[Records excerpted from a collection]
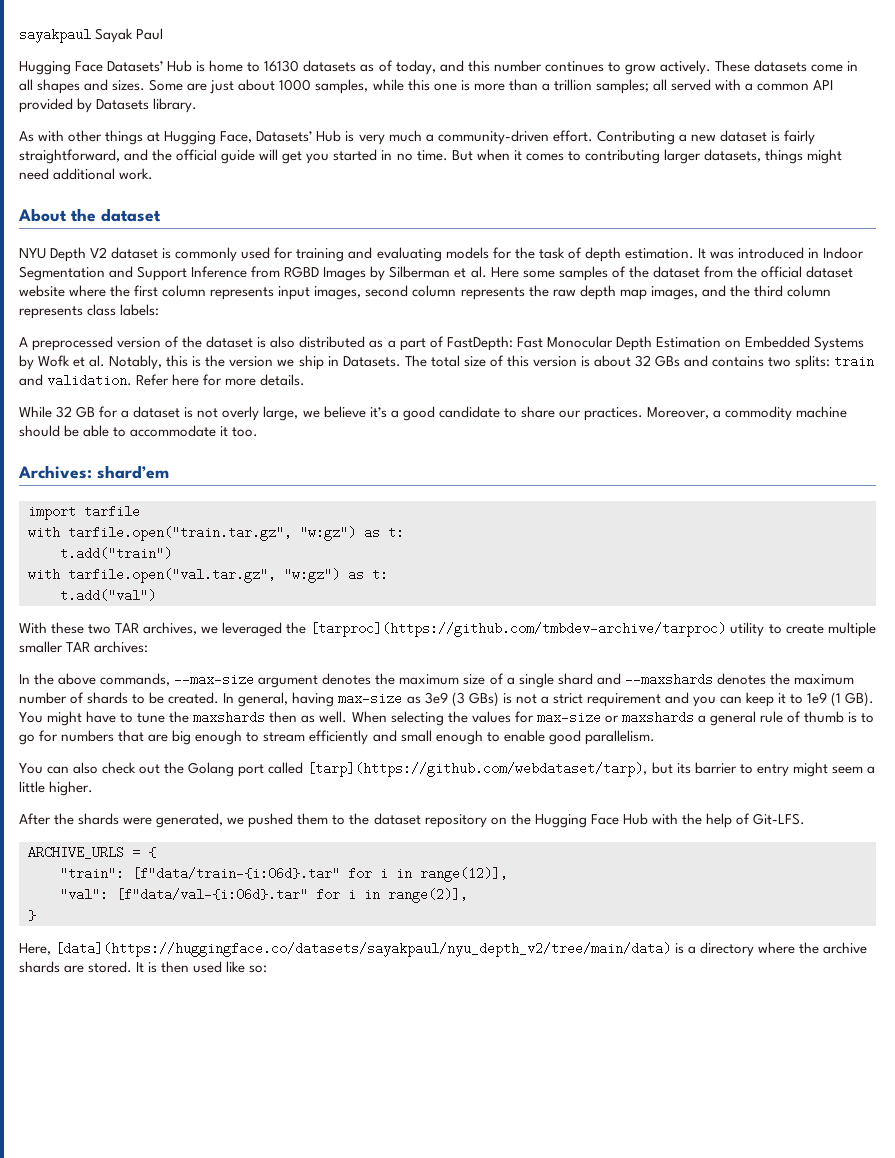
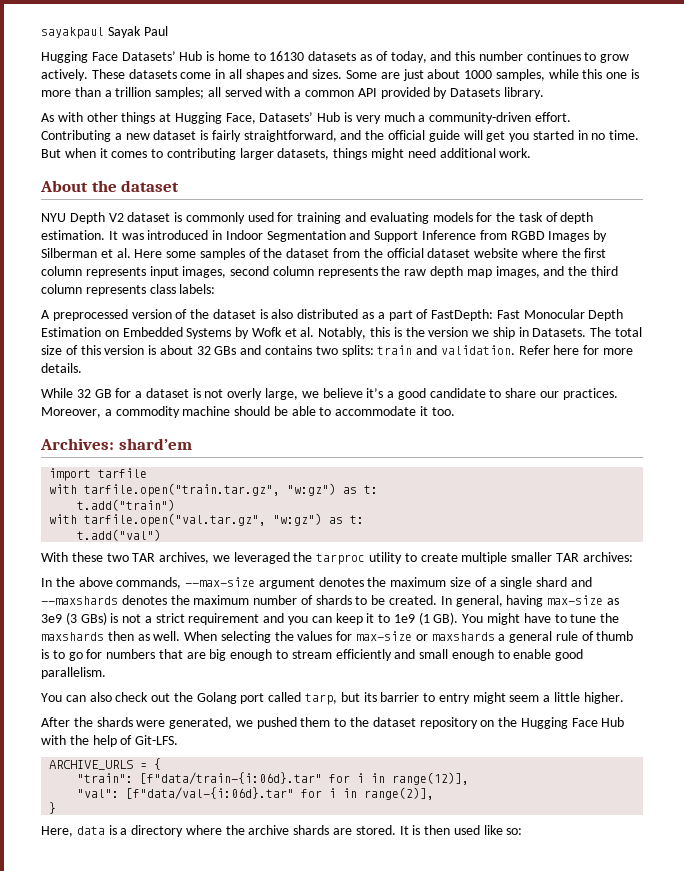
- With these two TAR archives, we leveraged the [tarproc](https://github.com/tmbdev-archive/tarproc) utility to create multiple smaller TAR archives:
+ With these two TAR archives, we leveraged the tarproc utility to create multiple smaller TAR archives:
- You can also check out the Golang port called [tarp](https://github.com/webdataset/tarp), but its barrier to entry might seem a little higher.
+ You can also check out the Golang port called tarp, but its barrier to entry might seem a little higher.
- Here, [data](https://huggingface.co/datasets/sayakpaul/nyu_depth_v2/tree/main/data) is a directory where the archive shards are stored.
+ Here, data is a directory where the archive shards are stored.

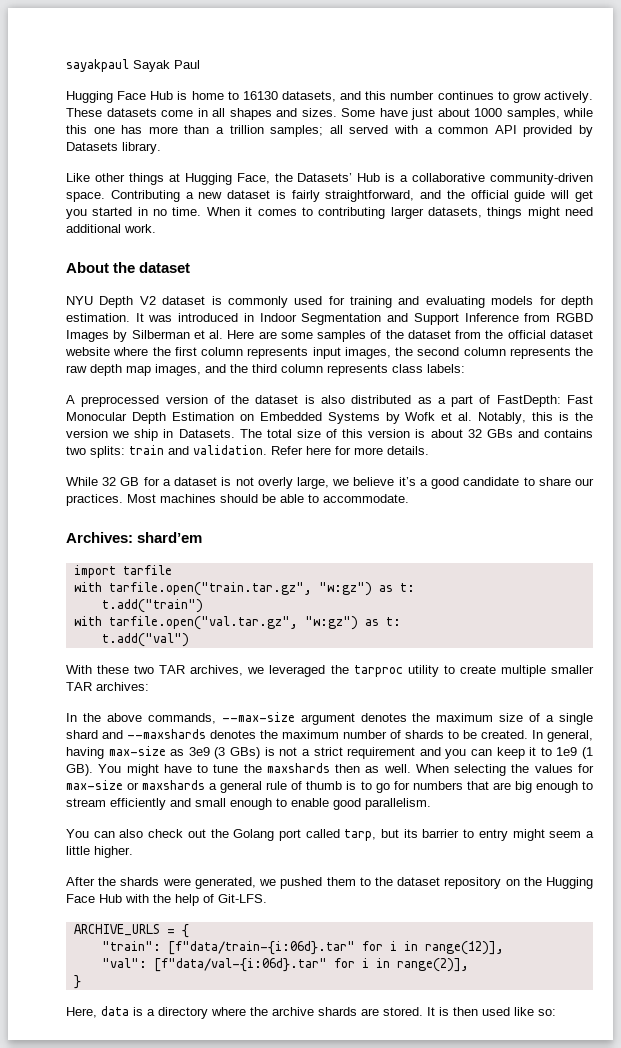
- Hugging Face Datasets’ Hub is home to 16130 datasets as of today, and this number continues to grow actively.
+ Hugging Face Hub is home to 16130 datasets, and this number continues to grow actively.
- Some are just about 1000 samples, while this one is more than a trillion samples; all served with a common API provided by Datasets library.
+ Some have just about 1000 samples, while this one has more than a trillion samples; all served with a common API provided by Datasets library.
- As with other things at Hugging Face, Datasets’ Hub is very much a community-driven effort.
+ Like other things at Hugging Face, the Datasets’ Hub is a collaborative community-driven space.
- But when it comes to contributing larger datasets, things might need additional work.
+ When it comes to contributing larger datasets, things might need additional work.
- NYU Depth V2 dataset is commonly used for training and evaluating models for the task of depth estimation.
+ NYU Depth V2 dataset is commonly used for training and evaluating models for depth estimation.
- It was introduced in Indoor Segmentation and Support Inference from RGBD Images by Silberman et al. Here some samples of the dataset from the official dataset website where the first column represents input images, second column represents the raw depth map images, and the third column represents class labels:
+ It was introduced in Indoor Segmentation and Support Inference from RGBD Images by Silberman et al. Here are some samples of the dataset from the official dataset website where the first column represents input images, the second column represents the raw depth map images, and the third column represents class labels:
- Moreover, a commodity machine should be able to accommodate it too.
+ Most machines should be able to accommodate.

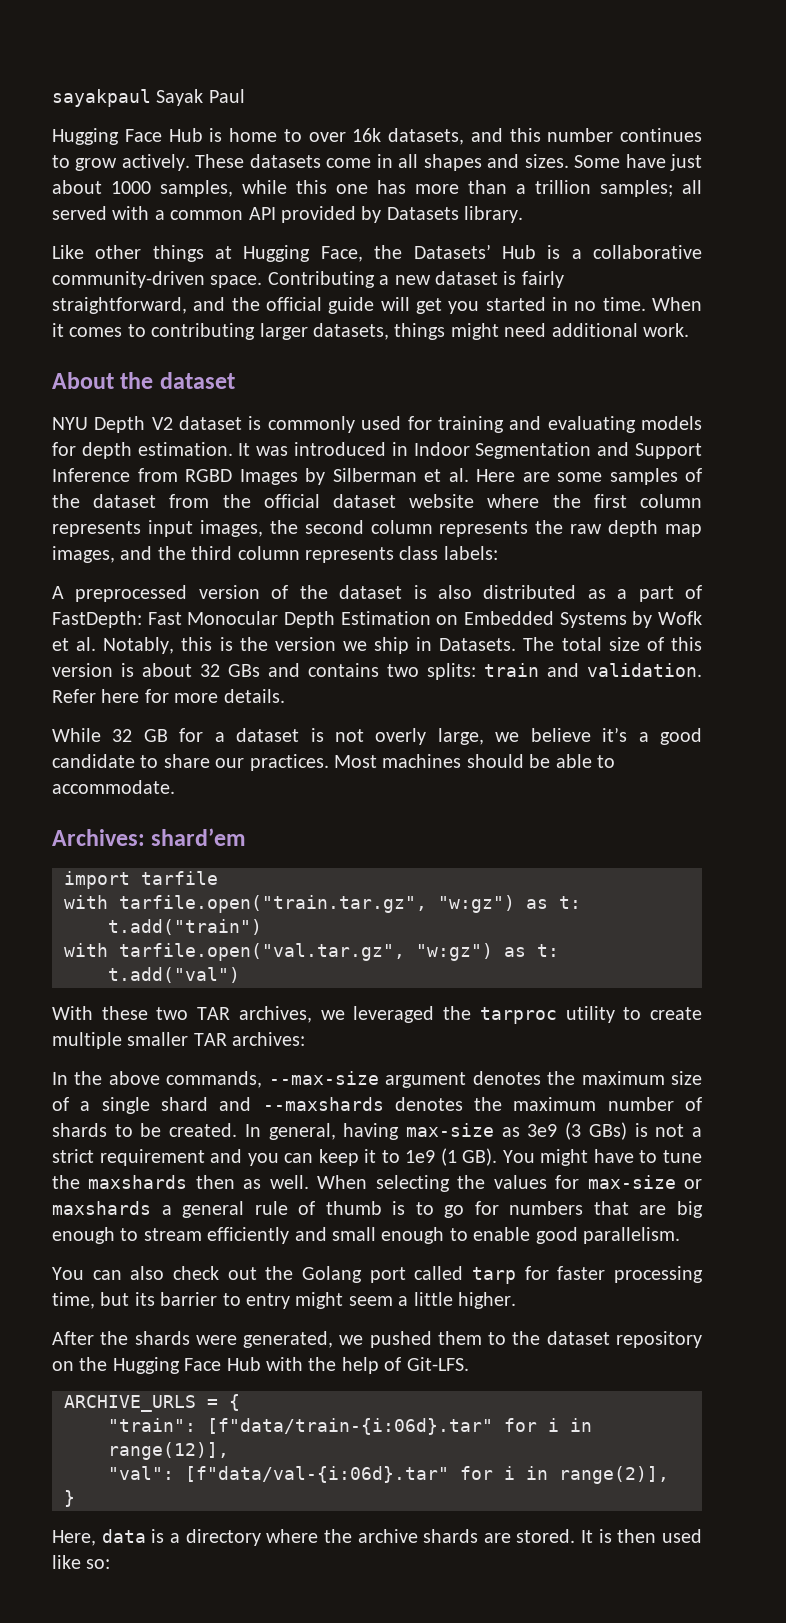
- Hugging Face Hub is home to 16130 datasets, and this number continues to grow actively.
+ Hugging Face Hub is home to over 16k datasets, and this number continues to grow actively.
- You can also check out the Golang port called tarp, but its barrier to entry might seem a little higher.
+ You can also check out the Golang port called tarp for faster processing time, but its barrier to entry might seem a little higher.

Your objective
Exclude every picture and copy the remaining data exactly.

Written solution
- With these two TAR archives, we leveraged the [tarproc](https://github.com/tmbdev-archive/tarproc) utility to create multiple smaller TAR archives:
+ With these two TAR archives, we leveraged the tarproc utility to create multiple smaller TAR archives:
- You can also check out the Golang port called [tarp](https://github.com/webdataset/tarp), but its barrier to entry might seem a little higher.
+ You can also check out the Golang port called tarp, but its barrier to entry might seem a little higher.
- Here, [data](https://huggingface.co/datasets/sayakpaul/nyu_depth_v2/tree/main/data) is a directory where the archive shards are stored.
+ Here, data is a directory where the archive shards are stored.

- Hugging Face Datasets’ Hub is home to 16130 datasets as of today, and this number continues to grow actively.
+ Hugging Face Hub is home to 16130 datasets, and this number continues to grow actively.
- Some are just about 1000 samples, while this one is more than a trillion samples; all served with a common API provided by Datasets library.
+ Some have just about 1000 samples, while this one has more than a trillion samples; all served with a common API provided by Datasets library.
- As with other things at Hugging Face, Datasets’ Hub is very much a community-driven effort.
+ Like other things at Hugging Face, the Datasets’ Hub is a collaborative community-driven space.
- But when it comes to contributing larger datasets, things might need additional work.
+ When it comes to contributing larger datasets, things might need additional work.
- NYU Depth V2 dataset is commonly used for training and evaluating models for the task of depth estimation.
+ NYU Depth V2 dataset is commonly used for training and evaluating models for depth estimation.
- It was introduced in Indoor Segmentation and Support Inference from RGBD Images by Silberman et al. Here some samples of the dataset from the official dataset website where the first column represents input images, second column represents the raw depth map images, and the third column represents class labels:
+ It was introduced in Indoor Segmentation and Support Inference from RGBD Images by Silberman et al. Here are some samples of the dataset from the official dataset website where the first column represents input images, the second column represents the raw depth map images, and the third column represents class labels:
- Moreover, a commodity machine should be able to accommodate it too.
+ Most machines should be able to accommodate.

- Hugging Face Hub is home to 16130 datasets, and this number continues to grow actively.
+ Hugging Face Hub is home to over 16k datasets, and this number continues to grow actively.
- You can also check out the Golang port called tarp, but its barrier to entry might seem a little higher.
+ You can also check out the Golang port called tarp for faster processing time, but its barrier to entry might seem a little higher.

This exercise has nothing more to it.